*Given records*
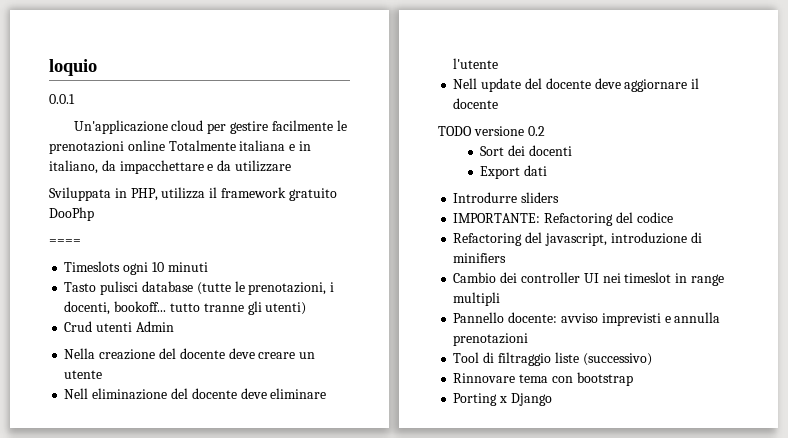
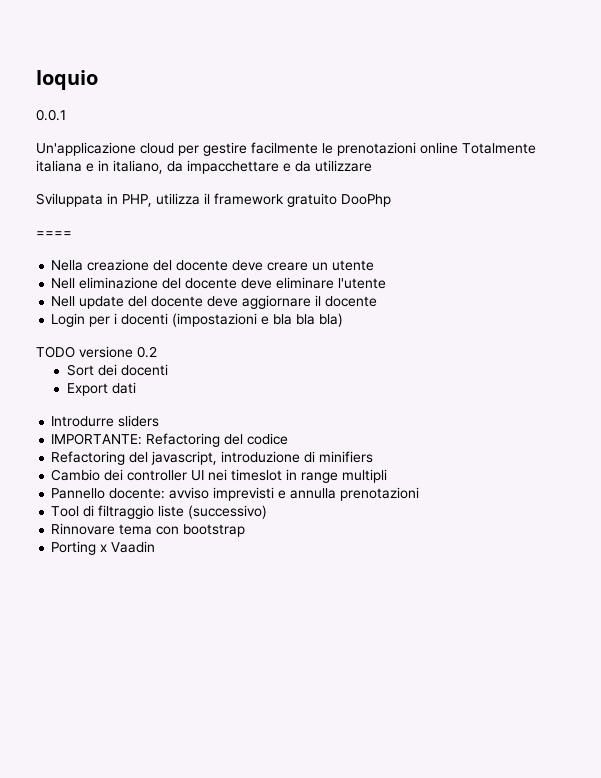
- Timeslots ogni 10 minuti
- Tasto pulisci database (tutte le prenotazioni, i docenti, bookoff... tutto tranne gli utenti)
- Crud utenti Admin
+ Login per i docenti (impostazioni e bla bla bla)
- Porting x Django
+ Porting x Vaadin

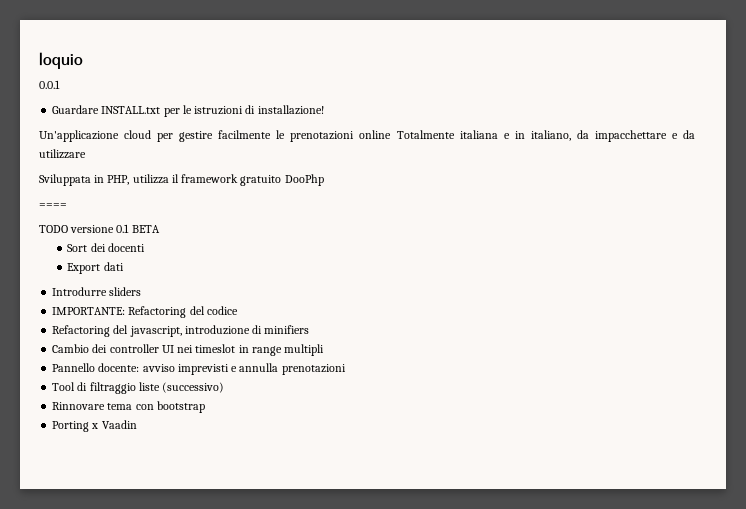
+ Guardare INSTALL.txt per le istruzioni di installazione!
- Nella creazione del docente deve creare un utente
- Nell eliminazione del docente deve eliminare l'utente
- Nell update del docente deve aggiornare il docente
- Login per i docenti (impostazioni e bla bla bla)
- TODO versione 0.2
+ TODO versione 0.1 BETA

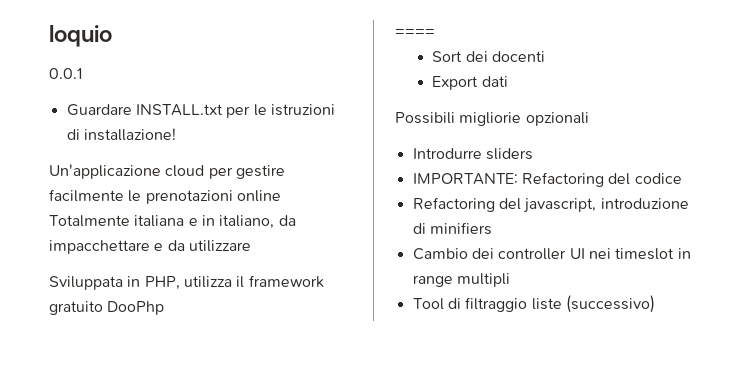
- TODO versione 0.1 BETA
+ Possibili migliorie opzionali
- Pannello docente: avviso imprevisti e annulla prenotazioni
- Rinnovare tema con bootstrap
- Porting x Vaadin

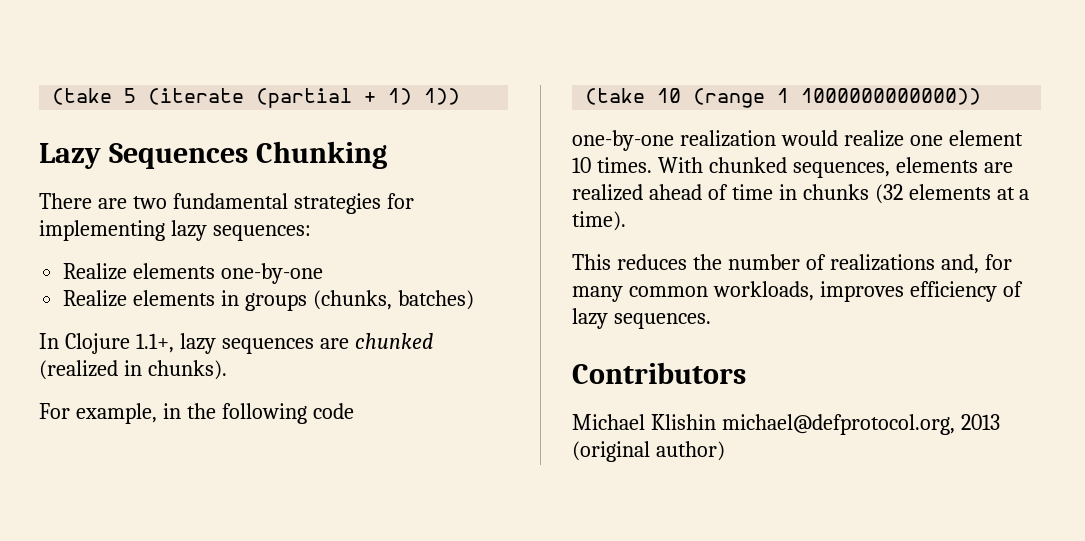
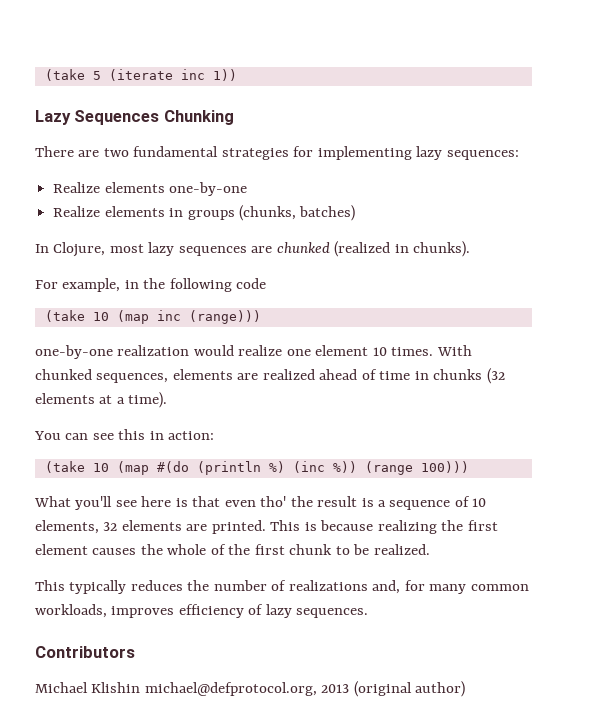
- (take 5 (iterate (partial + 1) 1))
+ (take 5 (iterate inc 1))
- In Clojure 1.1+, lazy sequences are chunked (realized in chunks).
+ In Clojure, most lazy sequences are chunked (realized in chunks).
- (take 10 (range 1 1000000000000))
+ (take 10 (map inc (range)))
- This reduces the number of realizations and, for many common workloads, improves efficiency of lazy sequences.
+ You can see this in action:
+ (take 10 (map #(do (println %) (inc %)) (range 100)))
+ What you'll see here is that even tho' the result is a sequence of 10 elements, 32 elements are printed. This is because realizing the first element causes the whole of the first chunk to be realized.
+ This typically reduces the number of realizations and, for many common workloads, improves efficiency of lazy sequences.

*Exercise brief*
Any picture found in the data is to be skipped while the rest is copied exactly.

*Completed exercise*
- Timeslots ogni 10 minuti
- Tasto pulisci database (tutte le prenotazioni, i docenti, bookoff... tutto tranne gli utenti)
- Crud utenti Admin
+ Login per i docenti (impostazioni e bla bla bla)
- Porting x Django
+ Porting x Vaadin

+ Guardare INSTALL.txt per le istruzioni di installazione!
- Nella creazione del docente deve creare un utente
- Nell eliminazione del docente deve eliminare l'utente
- Nell update del docente deve aggiornare il docente
- Login per i docenti (impostazioni e bla bla bla)
- TODO versione 0.2
+ TODO versione 0.1 BETA

- TODO versione 0.1 BETA
+ Possibili migliorie opzionali
- Pannello docente: avviso imprevisti e annulla prenotazioni
- Rinnovare tema con bootstrap
- Porting x Vaadin

- (take 5 (iterate (partial + 1) 1))
+ (take 5 (iterate inc 1))
- In Clojure 1.1+, lazy sequences are chunked (realized in chunks).
+ In Clojure, most lazy sequences are chunked (realized in chunks).
- (take 10 (range 1 1000000000000))
+ (take 10 (map inc (range)))
- This reduces the number of realizations and, for many common workloads, improves efficiency of lazy sequences.
+ You can see this in action:
+ (take 10 (map #(do (println %) (inc %)) (range 100)))
+ What you'll see here is that even tho' the result is a sequence of 10 elements, 32 elements are printed. This is because realizing the first element causes the whole of the first chunk to be realized.
+ This typically reduces the number of realizations and, for many common workloads, improves efficiency of lazy sequences.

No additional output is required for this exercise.